Suivants conclusions en défense notifiées via le RPVA le 10 juin 2025, Mme [H] [D] nous demande de :
Vu l’article 514-3 du code de procédure civile,
— débouter Monsieur [B] [J] de toutes ses demandes, fins et prétentions ;
— dire n’y avoir lieu à arrêt de l’exécution provisoire du jugement du tribunal judiciaire d’Epinal du 21 janvier 2025 ;
— condamner Monsieur [B] [J] au paiement d’une somme de 2.000 € en application de l’article 700 du code de procédure civile ;
— le condamner aux dépens de l’instance en référé.
Pour l’exposé des moyens des parties, il sera renvoyé aux conclusions sus mentionnées, soutenues à l’audience, étant précisé qu’à l’audience, il a été posé la question de l’élément nouveau concernant le caractère excessif des conséquences.
MOTIFS DE LA DÉCISION
Aux termes des dispositions de l’article 514'3 du code de procédure civile, en cas d’appel, le premier président peut être saisi afin d’arrêter l’exécution provisoire de la décision lorsqu’il existe un moyen sérieux d’annulation ou de réformation et que l’exécution risque d’entraîner des conséquences manifestement excessives, ces deux conditions étant cumulatives.
La demande de la partie qui a comparu en première instance sans faire valoir d’observations sur l’exécution provisoire n’est recevable que si, outre l’existence d’un moyen sérieux d’annulation ou de réformation, l’exécution provisoire risque d’entraîner des conséquences manifestement excessives qui se sont révélées postérieurement à la décision de première instance.
En l’espèce, il résulte du jugement contesté qu’il n’y a pas eu d’observations sur l’exécution provisoire.
Or. M. [J] ne fait pas valoir de conséquences manifestement excessives qui se seraient révélées postérieurement. Il invoque le fait qu’il n’est pas branché sur le réseau d’eau communale et que la captation des eaux de la source serait son seul point d’approvisionnement en eau. Il mentionnait déjà ces éléments en première instance à l’appui de ses moyens de défense au fond.
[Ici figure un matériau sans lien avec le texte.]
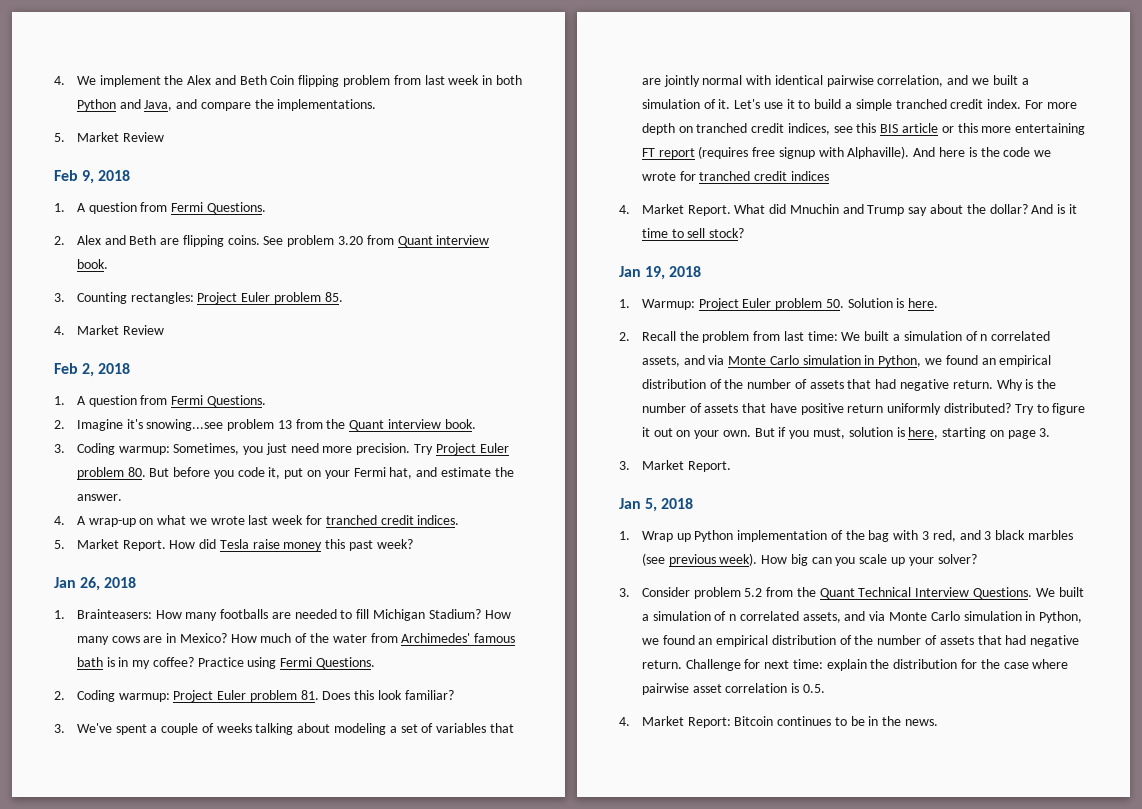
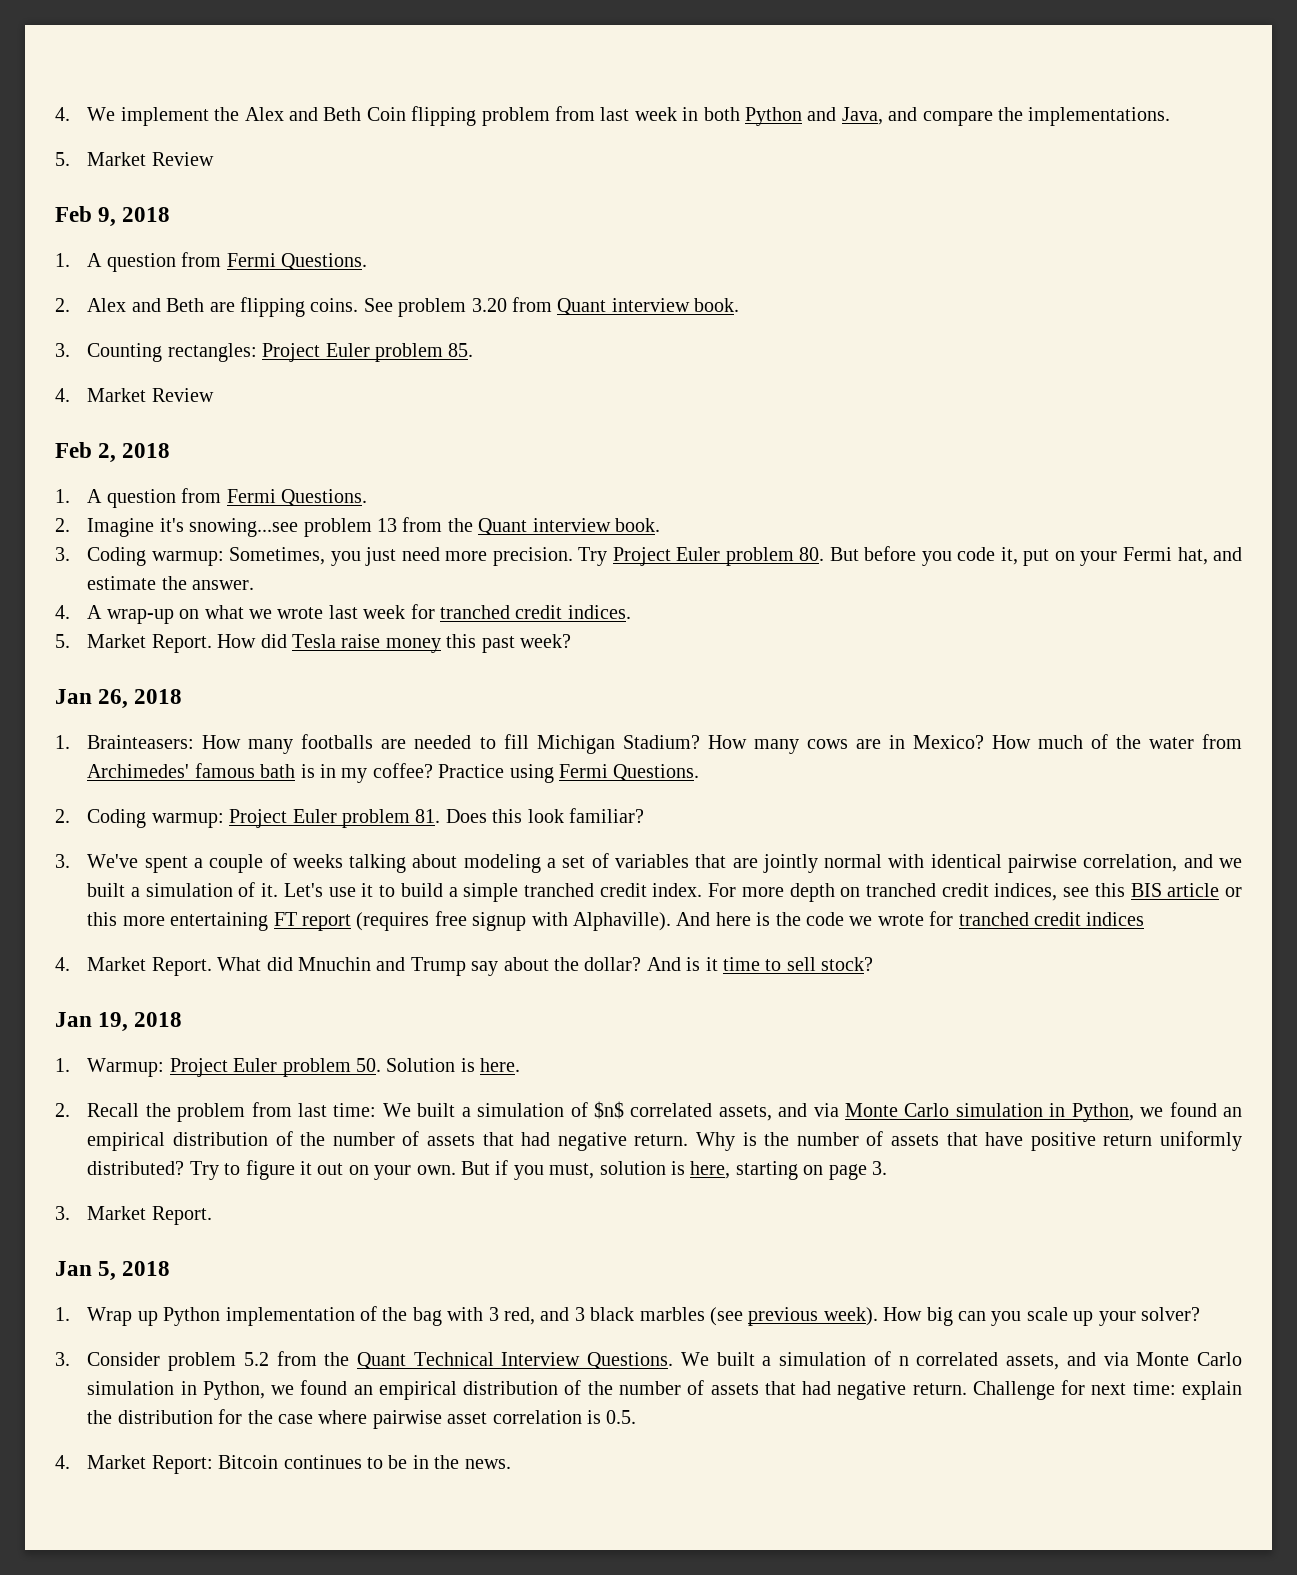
- 2. Recall the problem from last time: We built a simulation of n correlated assets, and via Monte Carlo simulation in Python, we found an empirical distribution of the number of assets that had negative return.
+ 2. Recall the problem from last time: We built a simulation of $n$ correlated assets, and via Monte Carlo simulation in Python, we found an empirical distribution of the number of assets that had negative return.

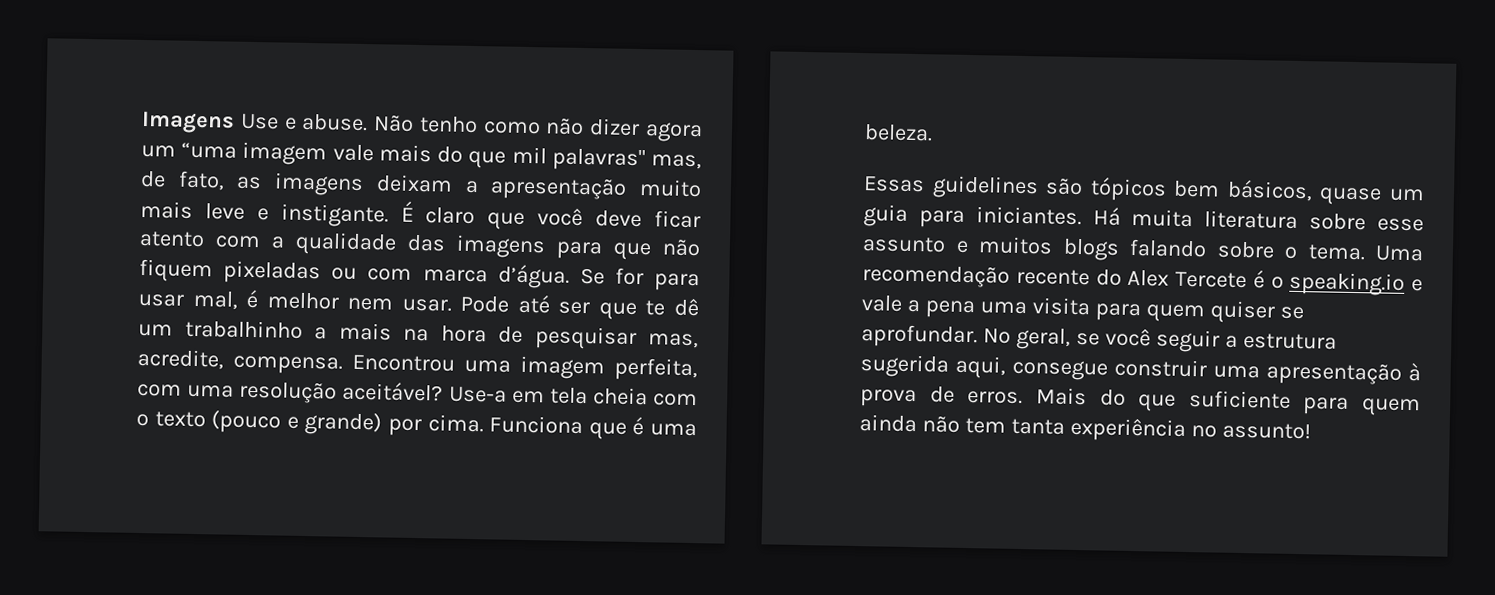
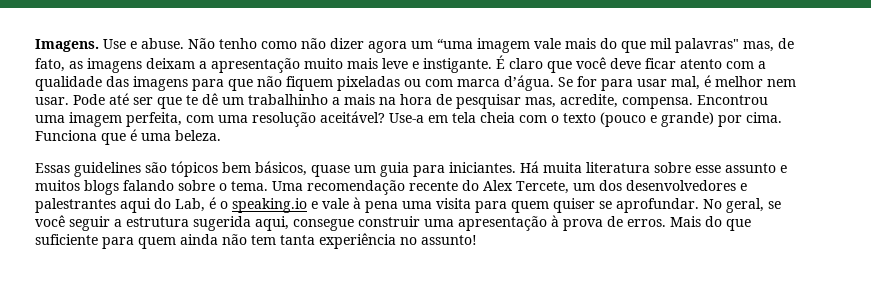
- Imagens Use e abuse.
+ Imagens. Use e abuse.
- Uma recomendação recente do Alex Tercete é o speaking.io e vale a pena uma visita para quem quiser se aprofundar.
+ Uma recomendação recente do Alex Tercete, um dos desenvolvedores e palestrantes aqui do Lab, é o speaking.io e vale à pena uma visita para quem quiser se aprofundar.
Par ailleurs, il dispose d’une fontaine, autre point d’eau.
Dans ces conditions, M. [J] sera débouté de sa demande d’arrêt de l’exécution provisoire.
Il sera condamné aux dépens de la présente instance ainsi qu’au paiement d’une somme de 1.000 euros au titre de l’article 700 du code de procédure civile.
PAR CES MOTIFS
Nous, Corinne BOUC, Présidente de chambre, déléguée par Monsieur le Premier Président, statuant sur ordonnance contradictoire, prononcé publiquement après débat en chambre du conseil, et par mise à disposition au greffe conformément aux dispositions de l’article 450 alinéa 2 du code de procédure civile,
Déboutons M. [B] [J] de sa demande d’arrêt de l’exécution provisoire du jugement rendu le 21 janvier 2025 par le tribunal judiciaire d’Épinal,
Condamnons M. [B] [J] aux dépens de l’instance,
Condamnons M. [B] [J] à payer à Mme [H] [D] une somme de 1.000 euros au titre de l’article 700 du code de procédure civile.
Ainsi prononcé par mise à disposition de l’arrêt au greffe de la cour, les parties en ayant été préalablement avisées dans les conditions prévues au deuxième alinéa de l’article 450 du code de procédure civile.
Et signé par Madame Corinne BOUC, Présidente de Chambre, et par Madame Céline PAPEGAY, Greffier.